| ASSIGNMENT |
Each line below from the one containing "Upper Fence |" through the one containing "Cheyenne | Total" should be output exactly as it stands, and no other line should appear.

Data items
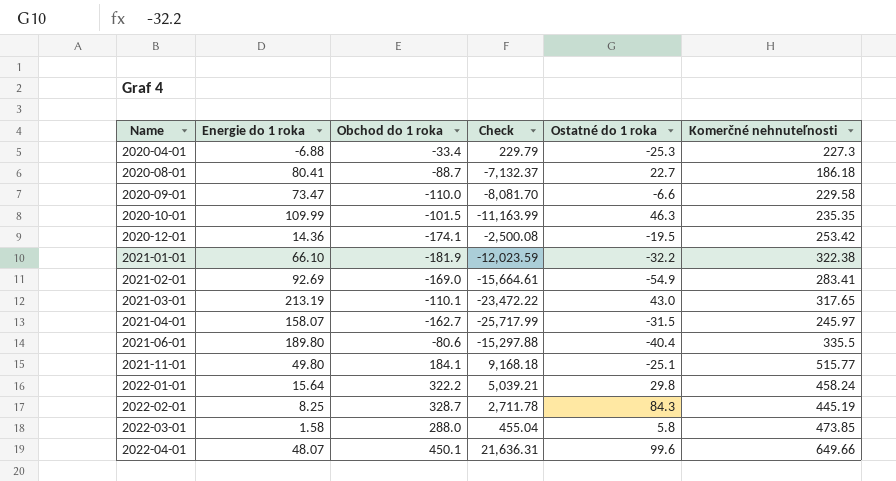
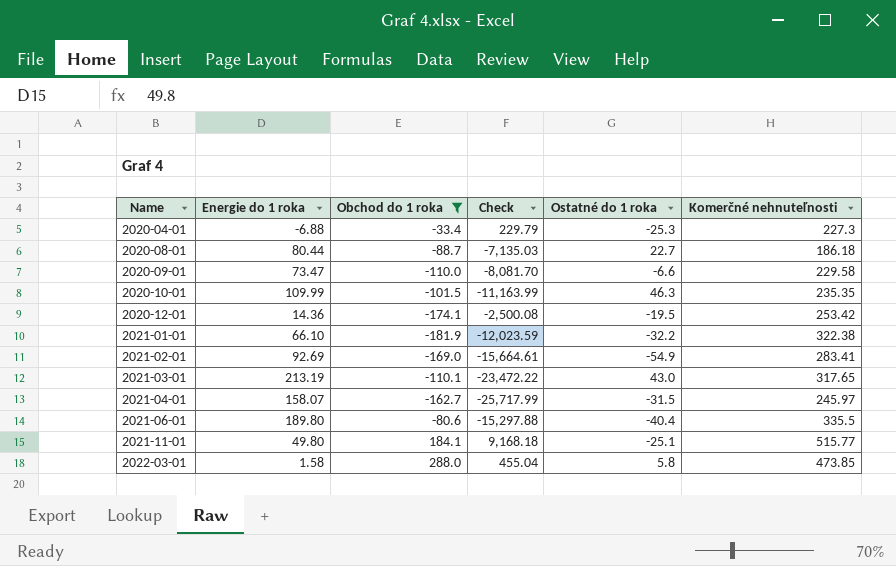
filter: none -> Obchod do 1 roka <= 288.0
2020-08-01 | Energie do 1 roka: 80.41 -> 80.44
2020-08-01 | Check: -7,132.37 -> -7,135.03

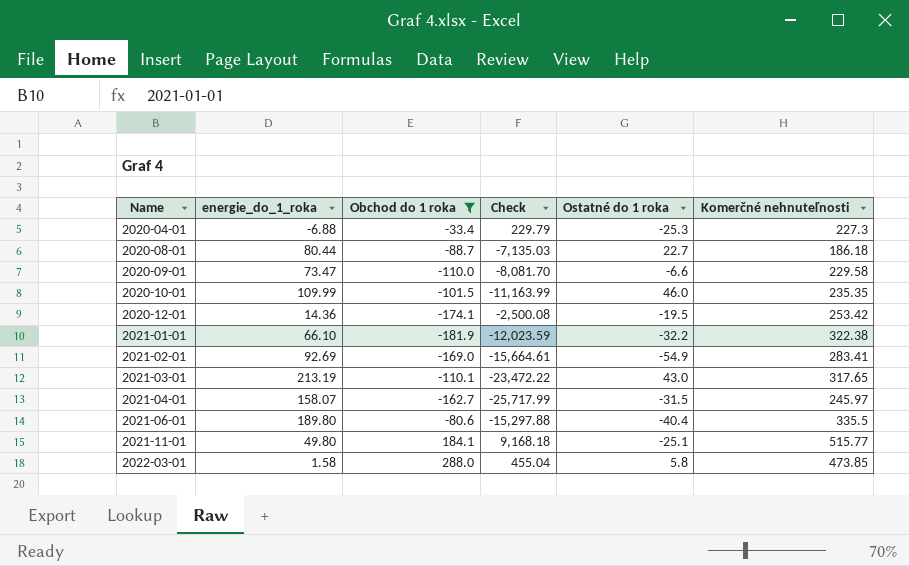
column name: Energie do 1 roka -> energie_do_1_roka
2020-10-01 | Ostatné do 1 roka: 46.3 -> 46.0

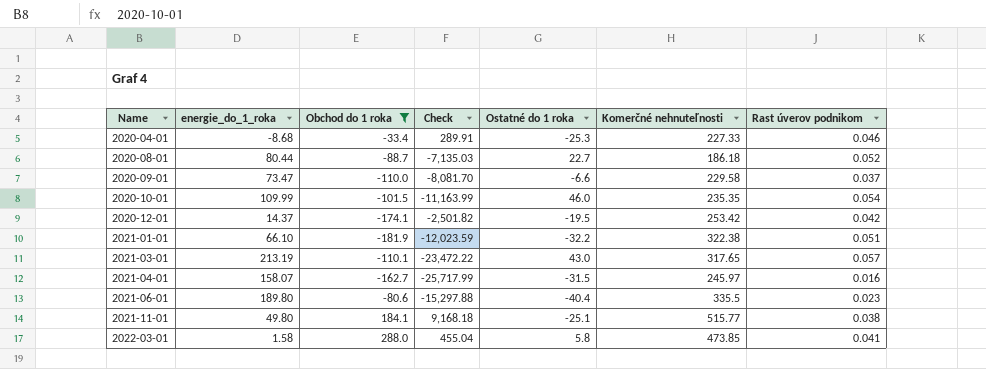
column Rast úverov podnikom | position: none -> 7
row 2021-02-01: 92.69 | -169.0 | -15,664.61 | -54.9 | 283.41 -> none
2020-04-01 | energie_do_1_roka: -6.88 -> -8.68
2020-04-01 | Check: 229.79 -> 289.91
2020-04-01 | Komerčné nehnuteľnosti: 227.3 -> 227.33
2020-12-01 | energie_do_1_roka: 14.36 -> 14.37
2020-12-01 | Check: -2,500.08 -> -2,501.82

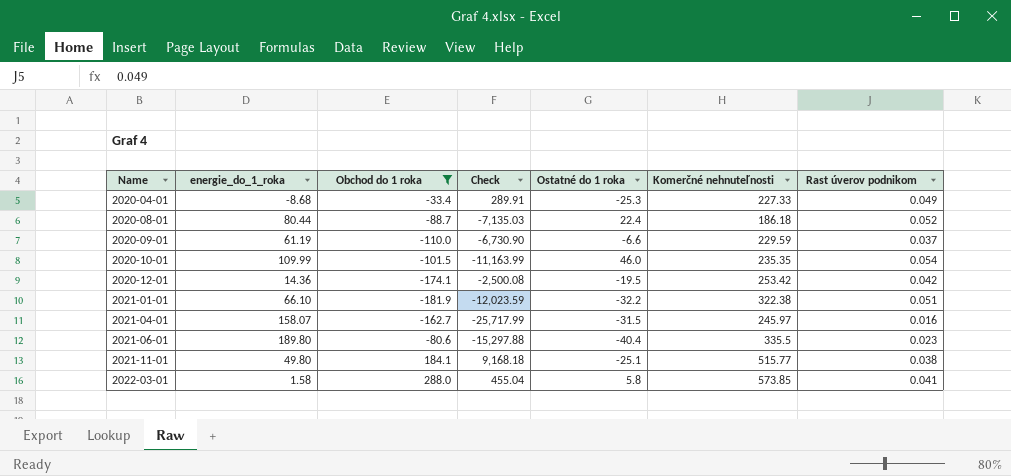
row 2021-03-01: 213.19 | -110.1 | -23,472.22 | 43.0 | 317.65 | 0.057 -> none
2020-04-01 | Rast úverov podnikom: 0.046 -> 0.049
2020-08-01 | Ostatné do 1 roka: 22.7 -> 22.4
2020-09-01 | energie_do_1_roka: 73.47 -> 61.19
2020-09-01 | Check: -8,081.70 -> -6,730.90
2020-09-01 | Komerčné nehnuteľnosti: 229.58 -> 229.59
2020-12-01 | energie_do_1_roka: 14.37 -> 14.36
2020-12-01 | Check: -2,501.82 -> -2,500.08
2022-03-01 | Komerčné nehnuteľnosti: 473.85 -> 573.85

---

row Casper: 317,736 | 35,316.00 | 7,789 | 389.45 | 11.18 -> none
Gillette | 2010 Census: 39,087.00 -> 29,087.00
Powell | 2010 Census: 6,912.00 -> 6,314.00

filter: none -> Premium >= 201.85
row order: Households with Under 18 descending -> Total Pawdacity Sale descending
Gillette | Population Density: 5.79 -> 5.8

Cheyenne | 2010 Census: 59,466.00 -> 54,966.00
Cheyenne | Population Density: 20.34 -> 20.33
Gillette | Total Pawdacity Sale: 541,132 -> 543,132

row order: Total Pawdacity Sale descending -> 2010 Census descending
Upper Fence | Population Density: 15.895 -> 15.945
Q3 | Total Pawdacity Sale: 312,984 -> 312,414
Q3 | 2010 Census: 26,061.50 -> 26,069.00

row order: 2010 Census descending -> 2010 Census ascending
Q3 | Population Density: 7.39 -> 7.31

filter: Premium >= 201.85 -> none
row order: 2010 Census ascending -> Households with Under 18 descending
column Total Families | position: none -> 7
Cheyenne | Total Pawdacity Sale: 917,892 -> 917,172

| TASK ANSWER |
Upper Fence | Population Density: 15.895 -> 15.945
Q3 | Total Pawdacity Sale: 312,984 -> 312,414
Q3 | 2010 Census: 26,061.50 -> 26,069.00

row order: 2010 Census descending -> 2010 Census ascending
Q3 | Population Density: 7.39 -> 7.31

filter: Premium >= 201.85 -> none
row order: 2010 Census ascending -> Households with Under 18 descending
column Total Families | position: none -> 7
Cheyenne | Total Pawdacity Sale: 917,892 -> 917,172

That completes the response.